▸ **Supplied entries**

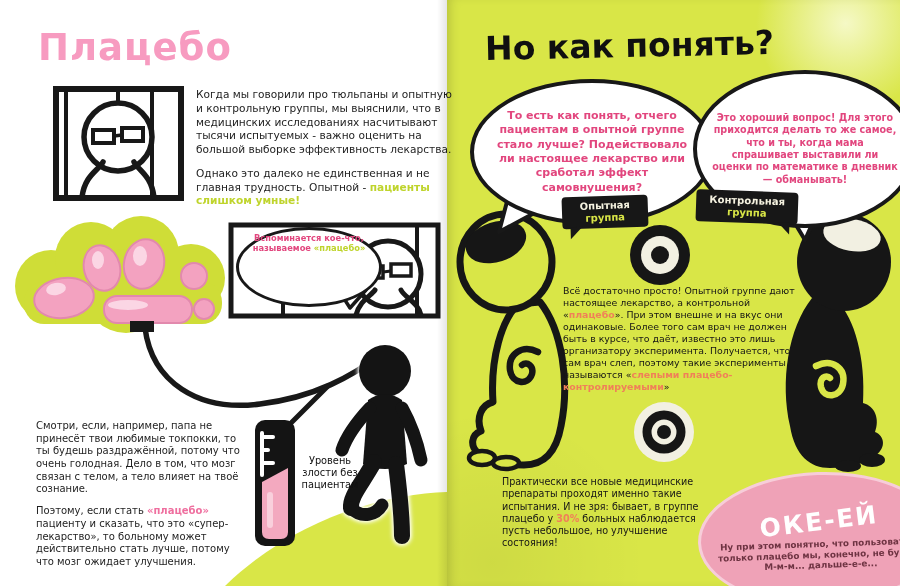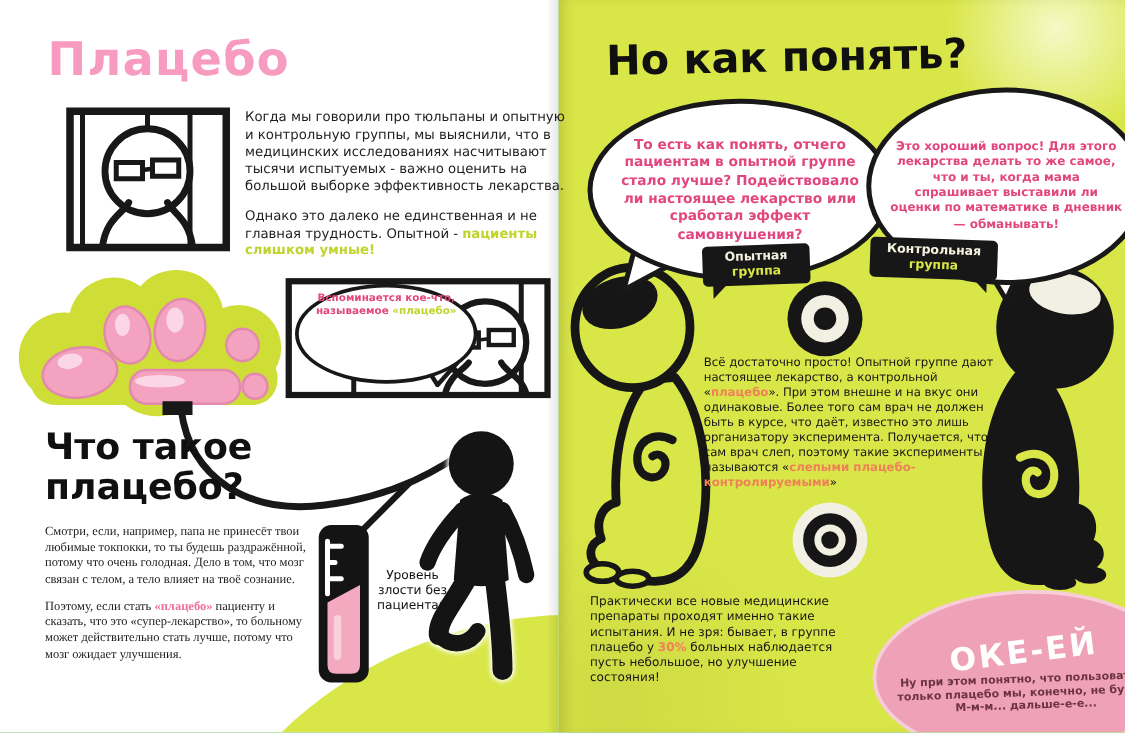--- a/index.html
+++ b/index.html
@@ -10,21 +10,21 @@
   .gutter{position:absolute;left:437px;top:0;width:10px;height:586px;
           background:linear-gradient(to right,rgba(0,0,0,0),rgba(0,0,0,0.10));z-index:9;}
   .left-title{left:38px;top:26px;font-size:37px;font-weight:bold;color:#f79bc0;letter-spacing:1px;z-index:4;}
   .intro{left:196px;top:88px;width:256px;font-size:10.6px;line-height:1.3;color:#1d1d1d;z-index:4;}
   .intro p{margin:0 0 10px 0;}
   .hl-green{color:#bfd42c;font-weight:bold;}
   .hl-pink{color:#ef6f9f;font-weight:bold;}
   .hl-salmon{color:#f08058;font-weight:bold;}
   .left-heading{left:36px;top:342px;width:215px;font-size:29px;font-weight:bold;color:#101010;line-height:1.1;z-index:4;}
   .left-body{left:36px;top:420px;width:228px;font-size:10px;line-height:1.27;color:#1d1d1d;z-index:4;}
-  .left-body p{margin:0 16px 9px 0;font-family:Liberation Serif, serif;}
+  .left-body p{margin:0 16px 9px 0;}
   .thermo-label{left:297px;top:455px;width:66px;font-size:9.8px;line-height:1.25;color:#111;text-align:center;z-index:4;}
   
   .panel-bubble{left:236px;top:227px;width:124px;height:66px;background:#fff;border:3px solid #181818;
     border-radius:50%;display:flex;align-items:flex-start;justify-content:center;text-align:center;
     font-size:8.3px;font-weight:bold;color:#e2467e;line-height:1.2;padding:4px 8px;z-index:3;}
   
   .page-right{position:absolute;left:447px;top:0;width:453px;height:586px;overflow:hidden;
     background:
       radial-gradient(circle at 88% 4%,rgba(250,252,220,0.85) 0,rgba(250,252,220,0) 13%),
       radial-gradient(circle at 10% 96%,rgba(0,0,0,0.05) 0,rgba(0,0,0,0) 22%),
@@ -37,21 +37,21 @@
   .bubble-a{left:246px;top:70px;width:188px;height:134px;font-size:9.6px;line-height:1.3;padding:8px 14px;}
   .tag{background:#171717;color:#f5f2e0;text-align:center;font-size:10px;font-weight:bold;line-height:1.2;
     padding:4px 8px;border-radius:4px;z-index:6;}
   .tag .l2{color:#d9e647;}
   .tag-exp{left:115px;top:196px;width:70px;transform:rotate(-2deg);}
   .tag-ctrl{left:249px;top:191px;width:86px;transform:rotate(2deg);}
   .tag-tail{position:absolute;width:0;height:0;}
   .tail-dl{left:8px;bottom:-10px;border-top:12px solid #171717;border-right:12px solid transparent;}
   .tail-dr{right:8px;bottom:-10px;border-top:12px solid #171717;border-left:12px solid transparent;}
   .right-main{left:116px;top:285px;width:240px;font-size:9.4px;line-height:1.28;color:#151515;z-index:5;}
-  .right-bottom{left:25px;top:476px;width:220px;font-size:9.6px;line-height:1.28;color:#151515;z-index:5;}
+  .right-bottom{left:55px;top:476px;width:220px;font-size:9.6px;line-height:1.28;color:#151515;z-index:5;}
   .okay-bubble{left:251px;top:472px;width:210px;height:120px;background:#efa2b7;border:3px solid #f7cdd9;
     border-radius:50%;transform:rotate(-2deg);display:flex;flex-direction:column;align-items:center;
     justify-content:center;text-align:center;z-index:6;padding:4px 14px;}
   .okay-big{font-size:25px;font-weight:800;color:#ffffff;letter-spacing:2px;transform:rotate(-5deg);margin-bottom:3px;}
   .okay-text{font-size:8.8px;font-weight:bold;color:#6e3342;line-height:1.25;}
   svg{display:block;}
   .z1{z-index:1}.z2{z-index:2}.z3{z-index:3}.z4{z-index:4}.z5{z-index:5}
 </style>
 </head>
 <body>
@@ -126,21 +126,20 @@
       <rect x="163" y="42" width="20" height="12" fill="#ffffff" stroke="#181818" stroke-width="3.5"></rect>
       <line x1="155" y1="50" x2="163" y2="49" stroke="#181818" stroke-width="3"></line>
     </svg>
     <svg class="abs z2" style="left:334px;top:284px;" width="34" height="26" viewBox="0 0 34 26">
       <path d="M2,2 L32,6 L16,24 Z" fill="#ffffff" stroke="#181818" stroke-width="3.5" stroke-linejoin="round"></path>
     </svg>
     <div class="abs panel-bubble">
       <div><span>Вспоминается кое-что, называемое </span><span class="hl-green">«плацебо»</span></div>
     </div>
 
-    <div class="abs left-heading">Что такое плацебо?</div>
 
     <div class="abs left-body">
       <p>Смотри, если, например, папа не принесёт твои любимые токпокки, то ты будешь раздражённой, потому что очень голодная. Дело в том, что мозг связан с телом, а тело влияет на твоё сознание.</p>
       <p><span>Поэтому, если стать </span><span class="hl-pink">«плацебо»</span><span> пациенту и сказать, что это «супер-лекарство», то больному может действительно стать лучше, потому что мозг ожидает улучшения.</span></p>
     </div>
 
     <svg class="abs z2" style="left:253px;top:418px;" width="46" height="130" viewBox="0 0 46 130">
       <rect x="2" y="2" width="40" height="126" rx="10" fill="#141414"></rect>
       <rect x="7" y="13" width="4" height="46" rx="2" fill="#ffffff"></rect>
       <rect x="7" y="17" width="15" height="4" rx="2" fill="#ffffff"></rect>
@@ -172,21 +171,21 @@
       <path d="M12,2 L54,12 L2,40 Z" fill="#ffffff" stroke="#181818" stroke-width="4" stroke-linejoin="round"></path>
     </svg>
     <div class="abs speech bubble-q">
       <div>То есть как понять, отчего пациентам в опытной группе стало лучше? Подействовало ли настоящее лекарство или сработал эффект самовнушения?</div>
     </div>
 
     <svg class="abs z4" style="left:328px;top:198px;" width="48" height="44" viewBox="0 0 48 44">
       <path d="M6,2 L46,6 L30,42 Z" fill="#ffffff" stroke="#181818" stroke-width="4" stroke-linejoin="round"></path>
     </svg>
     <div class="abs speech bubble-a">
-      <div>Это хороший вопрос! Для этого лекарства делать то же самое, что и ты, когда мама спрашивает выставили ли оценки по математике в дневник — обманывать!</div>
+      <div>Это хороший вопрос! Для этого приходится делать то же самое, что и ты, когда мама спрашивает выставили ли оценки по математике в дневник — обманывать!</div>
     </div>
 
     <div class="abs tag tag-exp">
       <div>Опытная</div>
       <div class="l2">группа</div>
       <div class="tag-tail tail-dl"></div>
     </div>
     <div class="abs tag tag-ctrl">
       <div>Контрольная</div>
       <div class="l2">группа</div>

---

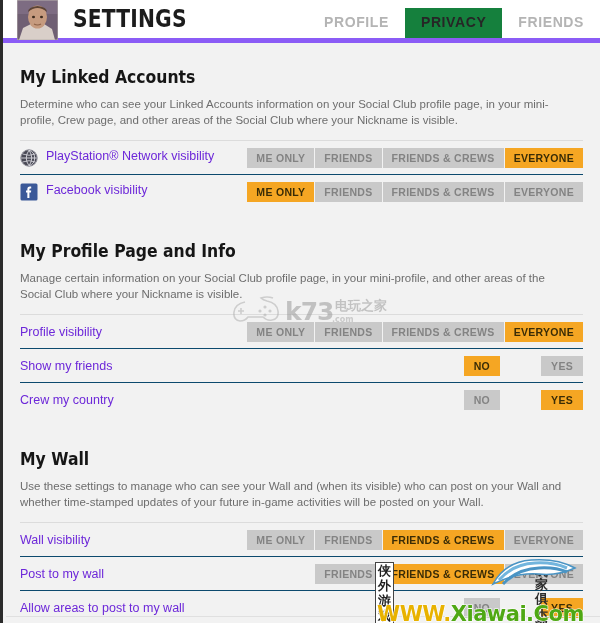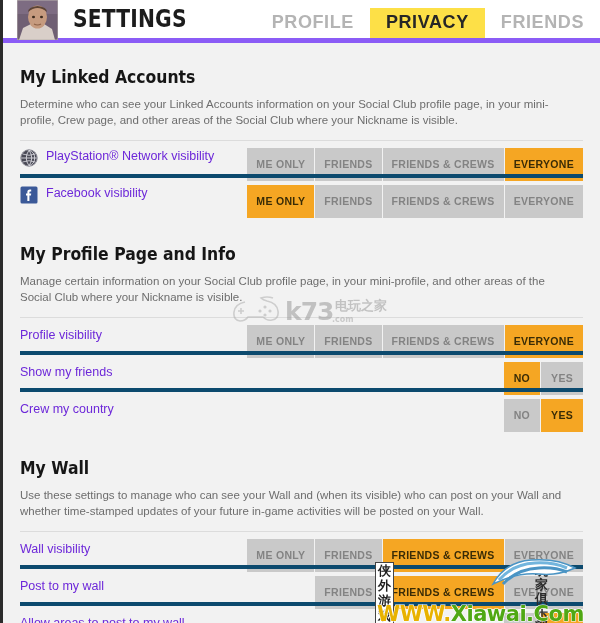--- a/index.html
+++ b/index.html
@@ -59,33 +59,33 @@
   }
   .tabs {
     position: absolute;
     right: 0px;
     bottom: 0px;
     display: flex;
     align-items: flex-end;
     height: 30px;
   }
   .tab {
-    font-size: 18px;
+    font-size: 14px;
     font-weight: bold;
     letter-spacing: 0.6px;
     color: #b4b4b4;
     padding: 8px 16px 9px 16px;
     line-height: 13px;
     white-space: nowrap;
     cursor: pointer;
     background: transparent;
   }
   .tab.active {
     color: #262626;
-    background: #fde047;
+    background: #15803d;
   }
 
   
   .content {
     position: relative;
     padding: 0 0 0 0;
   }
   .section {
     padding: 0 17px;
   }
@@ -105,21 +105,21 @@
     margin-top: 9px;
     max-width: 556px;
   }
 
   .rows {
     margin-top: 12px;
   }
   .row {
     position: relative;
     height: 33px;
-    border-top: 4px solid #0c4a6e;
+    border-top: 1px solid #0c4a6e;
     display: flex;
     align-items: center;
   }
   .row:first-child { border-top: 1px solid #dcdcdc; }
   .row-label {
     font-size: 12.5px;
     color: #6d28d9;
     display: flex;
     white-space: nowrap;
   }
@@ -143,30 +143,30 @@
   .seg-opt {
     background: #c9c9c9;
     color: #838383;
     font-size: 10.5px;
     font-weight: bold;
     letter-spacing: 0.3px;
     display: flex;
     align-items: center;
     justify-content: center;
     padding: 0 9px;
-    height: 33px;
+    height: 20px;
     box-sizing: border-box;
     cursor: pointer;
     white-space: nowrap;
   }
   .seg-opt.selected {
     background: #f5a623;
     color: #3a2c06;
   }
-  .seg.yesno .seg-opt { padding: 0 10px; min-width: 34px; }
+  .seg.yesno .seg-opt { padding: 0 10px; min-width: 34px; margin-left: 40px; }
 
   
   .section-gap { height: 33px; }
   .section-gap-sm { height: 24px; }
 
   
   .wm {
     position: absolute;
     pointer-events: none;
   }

▸ **Exercise description**
Lines that contain the string "section" should be copied from the material above.

▸ **Task solution**
   .section {
   .section-gap { height: 33px; }
   .section-gap-sm { height: 24px; }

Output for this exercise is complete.